KELOMPOK MASYARAKAT WAKATOBI ASAH BERPIKIR KRITIS UNTUK KELOLA SUMBER DAYA ALAM BERKELANJUTAN
Martina Rahmadani (Responsible Marine Bussiness Officer – WWF-ID Program SESS)
“Dengan berkelompok, suara kita lebih didengar oleh pemerintah daerah,” begitu kata Edi penuh kesadaran, nelayan dampingan WWF-Indonesia program Southern Eastern Sulawesi Sub-seascape (SESS) dari Kelompok Mitra Sunu, Wakatobi.
Dia adalah salah satu dari 27 peserta delegasi komunitas lokal di Wakatobi yang berpartisipasi pada pelatihan pengorganisasian di Sekretariat Lembaga Masyarakat Lokal Forkani (Forum Kaledupa Toudani), Pulau Kaledupa, Wakatobi. Mereka berasal dari kelompok nelayan tangkap, budidaya, maupun kelompok pariwisata. Pelatihan yang digelar pada 10-14 Maret 2017 ini diprakarsai WWF-Indonesia dan Balai Taman Nasional (BTN) Wakatobi, dengan menggandeng Forkani.
Memang benar, bahwa dalam mendampingi masyarakat, proses transfer pengetahuan dan upaya memengaruhi kebijakan pemerintah daerah harus dilakukan secara kolektif. Namun, berkelompok yang seperti apa yang dapat memberi dampak positif terbesar untuk masyarakat dan alamnya? Tentu, yang menerapkan prinsip ramah lingkungan dan target pengelolaan sumber daya alam berkelanjutan.
Karena itulah, di Taman Nasional Wakatobi - kawasan yang dinobatkan sebagai Cagar Biosfer oleh UNESCO ini, WWF-Indonesia bersama BTN Wakatobi berfokus pada peningkatan kapasitas kelompok dalam mengelola kekayaan sumber daya alam yang ada dengan sebaik-baiknya.
Eksistensi kelompok-kelompok nelayan yang didampingi WWF-Indonesia dan BTN Wakatobi ini memang memberikan harapan baru bagi pengelolaan sumber daya alam berkelanjutan di jantung pariwisata Sulawesi Tenggara ini.
Pelatihan pengorganisasian yang digelar selama lima hari tersebut diharapkan menjadikan kelompok mampu membentuk organisasi yang solid dan dapat berpikir kritis terhadap berbagai masalah yang dihadapi, baik internal maupaun eksternal. di Dinas Kelautan dan Perikanan (DKP) Wakatobi pun turut terlibat dalam kegiatan bersama kelompok nelayan tangkap, budidaya, dan pariwisata yang berkumpul dari seluruh penjuru kabupaten Wakatobi ini.

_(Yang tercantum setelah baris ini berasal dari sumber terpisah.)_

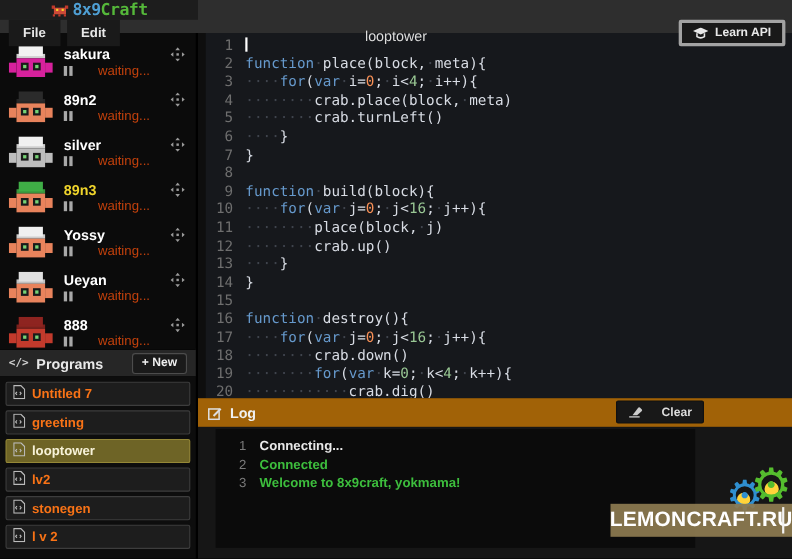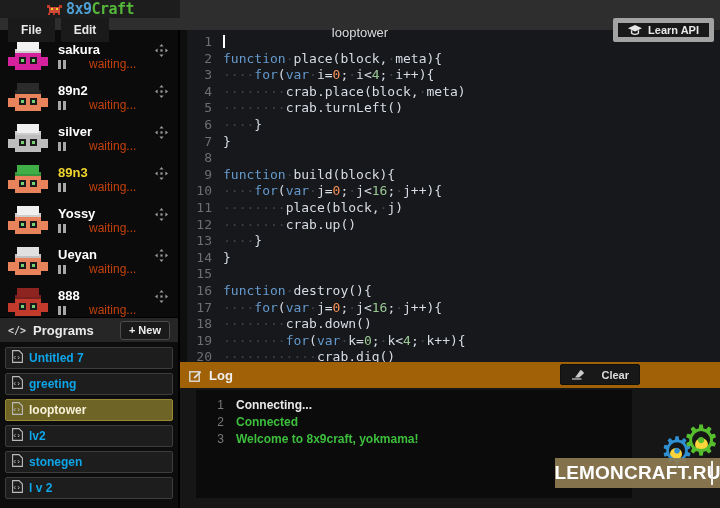"Learn API" .learn-btn { border: 5px solid #a3a3a3 -> 3px solid #a3a3a3 }
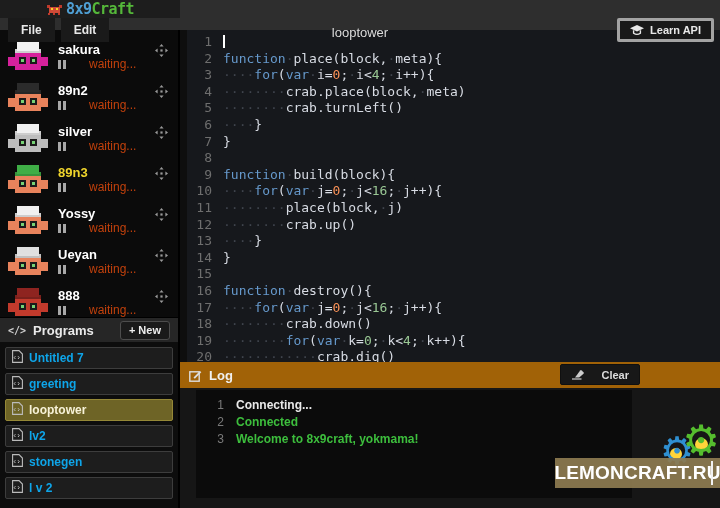"Untitled 7" .program-item { color: #0ea5e9 -> #f97316 }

Peserta dilatih mengenai pengorganisasian, mulai dari teoridasar dasar organisasi serta alat dalam pengorganisasian. Dalam melatih berpikir kritis, beberapa alat yang diperkenalkan dalam pengorganisasian adalah pemetaan stakeholders, peta desa, penggalian informasi - yang kemudian dituangkan dalam pohon masalah.

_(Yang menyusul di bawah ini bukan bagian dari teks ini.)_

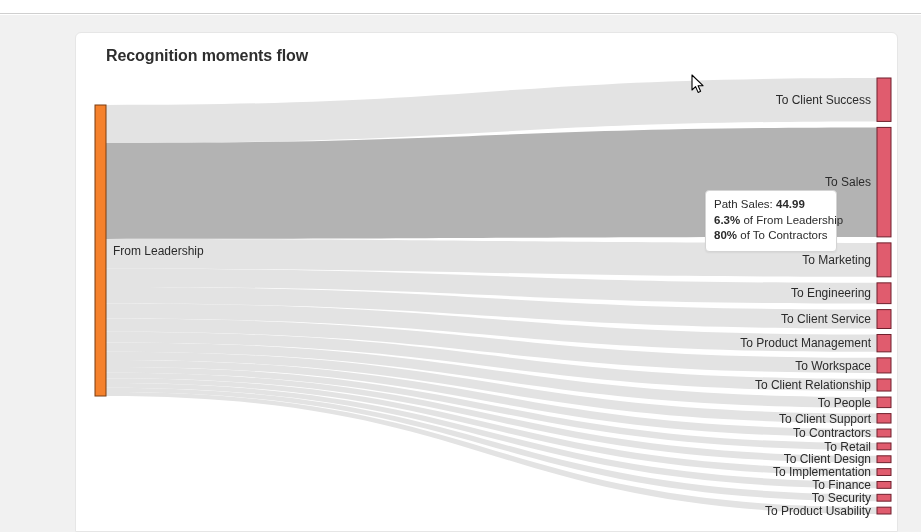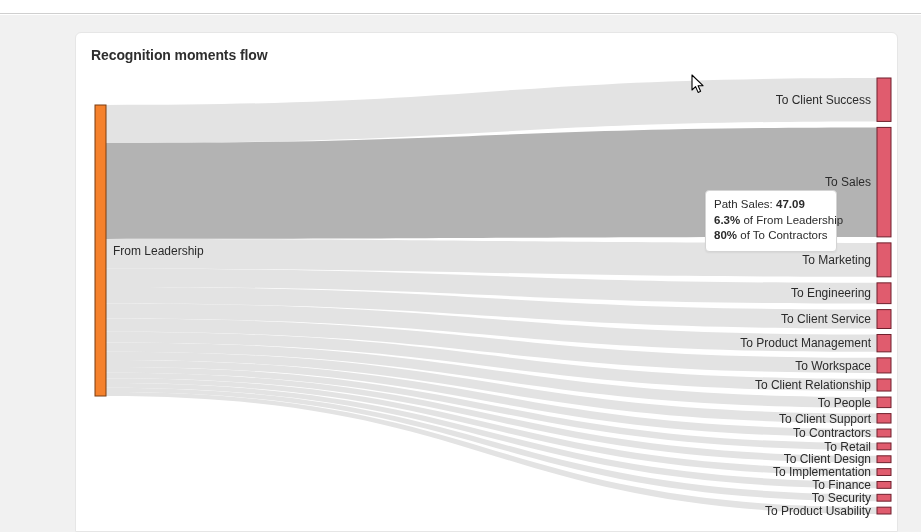"Recognition moments flow" .card-title { font-size: 14px -> 16px; left: 15px -> 30px }
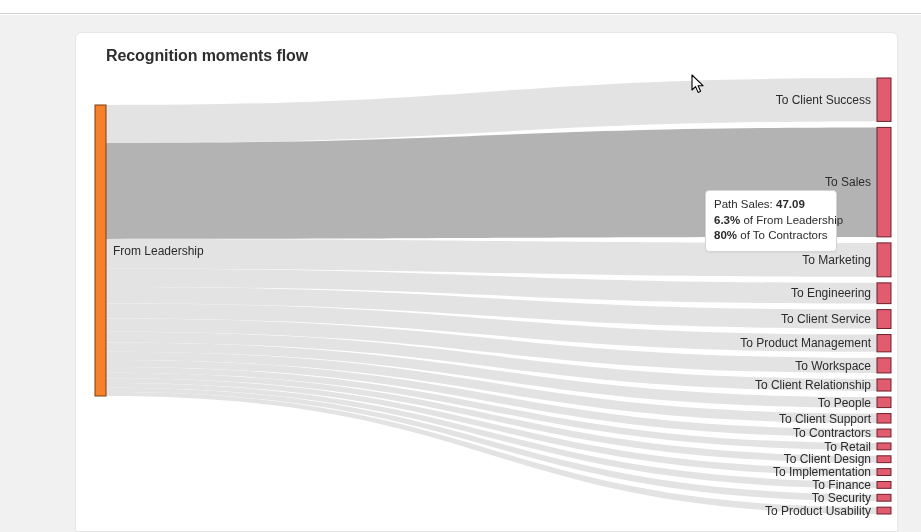"47.09" b { text: 47.09 -> 44.99 }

Untuk melakukan pemetaan desa dan penggalian masalah, peserta dibagi ke dalam lima kelompok, dan masing-masingnya mendapat tugas untuk memetakan satu dusun dan menggali masalah yang ada di dusun tersebut. Berbondong-bondong, peserta menuju Desa Waduri, sebuah desa di Kaledupa.
Dusun Tanaluha di desa ini menjadi salah satu lokasi praktik nelayan. Mereka membuat sketsa desa dan mewawancarai penduduknya. Dari penggalian kritis inilah, diketahui bahwa Tanaluha menghadapi masalah menurunnya hasil budidaya rumput laut dalam beberapa tahun terakhir akibatpemanfaatan sumber daya alam yang tidak ramah lingkungan, seperti bius.
Tak cukup sampai di situ, peserta diajak untuk lebih kritis lagi dengan menganalisis akar dan akibat dari permasalahan tersebut. Dengan analisis inilah, mereka dapatrencana tindak lanjut untuk mengatasinya.
“Mengorganisir itu adalah sebuah seni, sehingga kemampuan dan kreativitas diperlukan dalam melakukan pengorganisasian,” papar Abdi Hayat salah satu pemateri kala itu.
Pada hari terakhir pelatihan, peserta benar-benar membuat sebuah karya seni berupa lagu - yang isi dari lagu tersebut mengajak untuk menggunakan sumber daya alam dengan bijak. Saya percaya bahwa dengan berpikir kritis dalam berorganisasi, ke depannya mereka akan terus mencetak karya-karya seni lainnya, di kelompoknya masing-masing.